» WHAT IS BEING ASKED
Records follow. Select each line holding "RSoP".

━━ DATA SUPPLIED

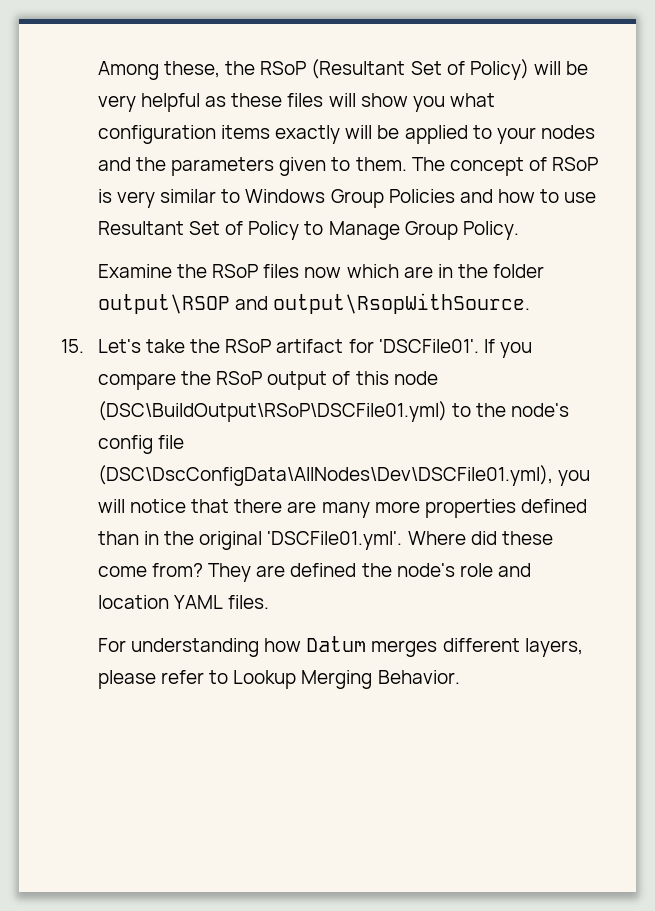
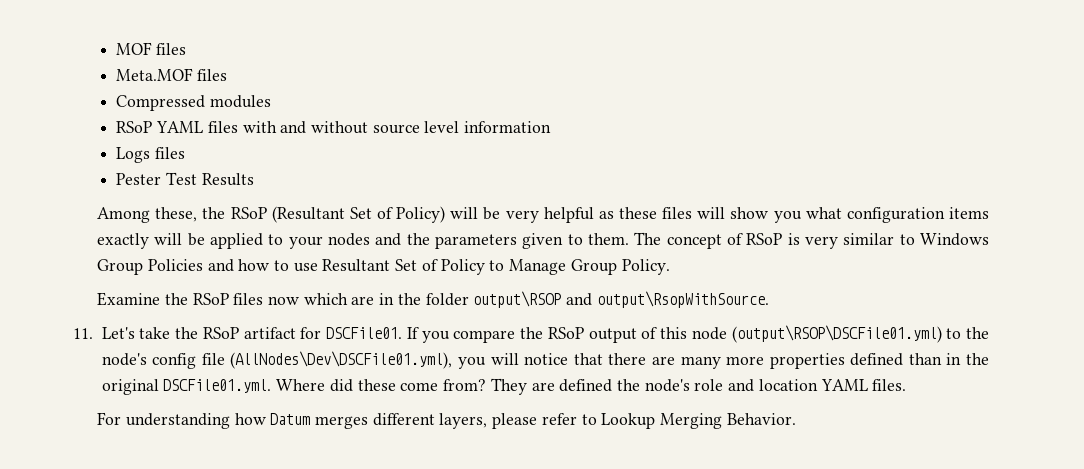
(97, 70) none -> [116,42,187,55] [116,68,228,81] [116,95,272,111] [116,121,552,134] [116,147,186,163] [116,172,254,186] MOF files // Meta.MOF files // Compressed modules // RSoP YAML files with and without source level information // Logs files // Pester Test Results //
[61,339,84,353] 15. -> [73,328,93,339] 11.
[378,339,479,353] 'DSCFile01'. -> [326,327,403,339] DSCFile01.
[97,401,447,422] (DSC\BuildOutput\RSoP\DSCFile01.yml) -> [731,325,942,343] (output\RSOP\DSCFile01.yml)
[97,465,553,486] (DSC\DscConfigData\AllNodes\Dev\DSCFile01.yml), -> [230,351,453,369] (AllNodes\Dev\DSCFile01.yml),
[267,531,403,550] 'DSCFile01.yml'. -> [163,379,272,393] DSCFile01.yml.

━━━━

» SOLUTION TO THIS PROBLEM
(97, 70) none -> [116,42,187,55] [116,68,228,81] [116,95,272,111] [116,121,552,134] [116,147,186,163] [116,172,254,186] MOF files // Meta.MOF files // Compressed modules // RSoP YAML files with and without source level information // Logs files // Pester Test Results //
[97,401,447,422] (DSC\BuildOutput\RSoP\DSCFile01.yml) -> [731,325,942,343] (output\RSOP\DSCFile01.yml)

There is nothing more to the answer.